In particular there are some areas pertaining to the CER process that command heightened attention. First, businesses need to develop internal procedures for their quality management system that stem from a clear understanding of the inputs required for the clinical evaluation. Identifying the sources and then ensuring the required information (such as product information, PMS and risk management data, for example) is available and can be obtained in the correct format when required is a first important step.
A second key step is that of developing standard operating procedures (SOPs) for the CER. These should include comprehensive and standard templates so that evaluators are equipped to consistently follow the correct process and avoid discrepancies. Although they will follow a specific template, CER writers should be specialized and trained on the CER process, and it is important that they be prepared to identify and eliminate the likelihood of time-consuming revisions during the production phase or after NB review. Developing in-house expertise is essential for writing or for reviewing outsourced CERs and can be achieved through training programs as well as careful leveraging of team skills.

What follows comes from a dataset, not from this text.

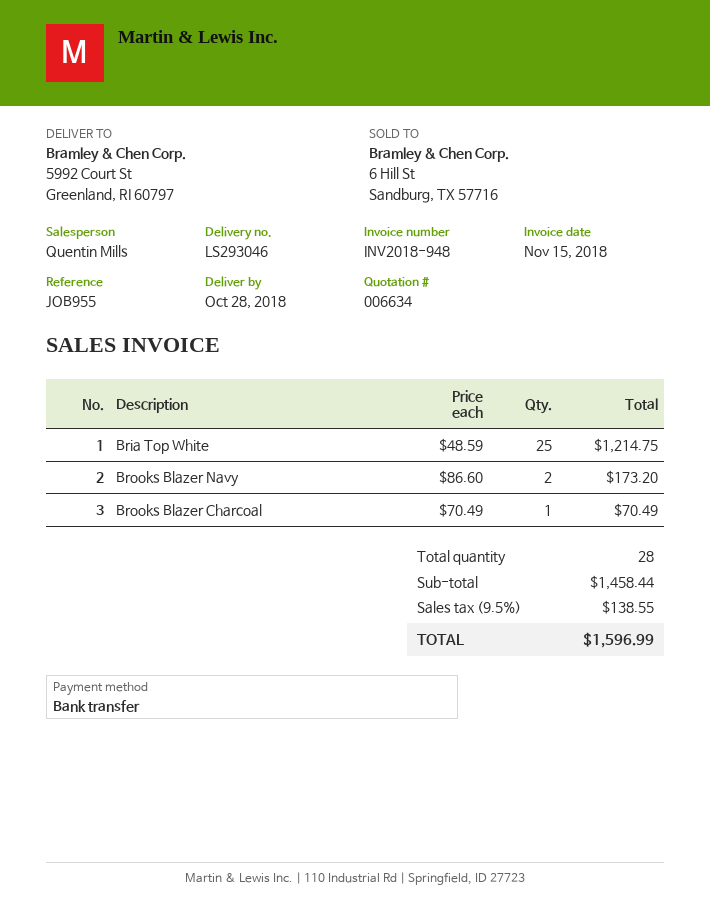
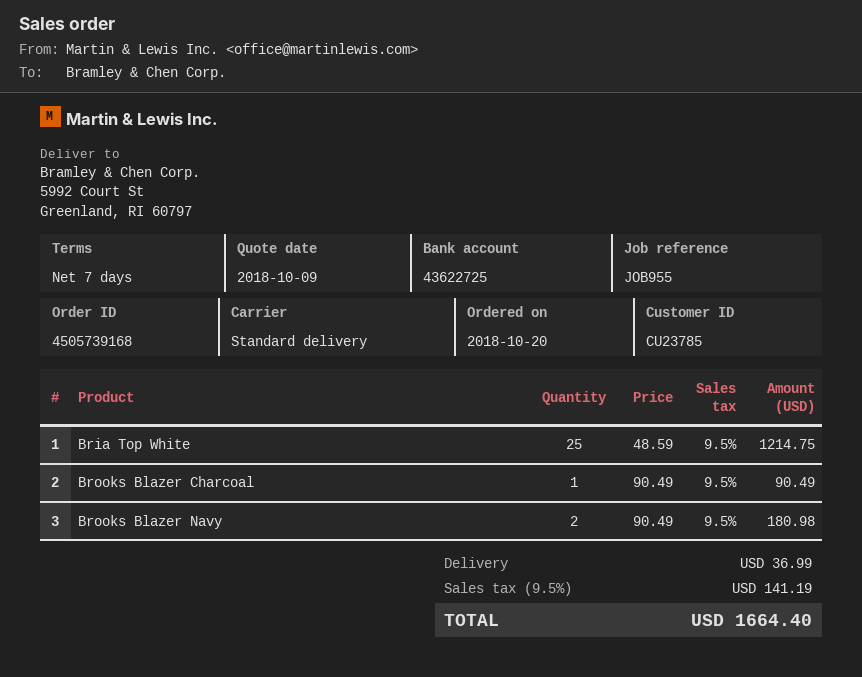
Brooks Blazer Navy: 2 x 86.60 = 173.20 -> 2 x 90.49 = 180.98
Brooks Blazer Charcoal: 1 x 70.49 = 70.49 -> 1 x 90.49 = 90.49
shipping: none -> 36.99
tax: 9.5% = 138.55 -> 9.5% = 141.19
total: 1596.99 -> 1664.40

To approach the CER efficiently and reduce time spent to complete it, savvy manufacturers will allocate certain elements of the process to different (appropriately trained) internal or external personnel. Data extraction doesn’t necessarily need to be carried out by the CER author and can be completed by someone who has that specific skill set. Analyzing the skill sets among available personnel and assigning parts of the CER on that basis can reduce time and increase quality; often the author is required to collate data that would more effectively be produced by others, such as equivalent device product data, which would be better provided by the technical team.
For many manufacturers ensuring there are enough dedicated staff available at the specified time is an obstacle, but correct staffing is critical to help ensure the time-consuming elements are completed as swiftly as possible. Many companies are looking to tap into external expertise to help them manage the peaks in CER writing and updates. The advantage to finding a balance between insourced and outsourced personnel is it allows internal teams to stay focused on the day-to-day workloads and managing the CER program while the external team focuses on execution and delivery. The demands of writing and updating CERs becomes less burdensome internally, yet still allows the internal team oversight of CERs.
As new pressure is placed on manufacturers and NBs to improve their processes relating to CERs and improve safety, all medical device manufacturers need to review their CERs and their processes especially relating to the gathering, updating and analysis of clinical data to support the device. Finding competent support and training staff are activities that need to start today to ensure manufacturers are not caught off guard by an unannounced inspection and that their devices fully and confidently meet regulatory requirements.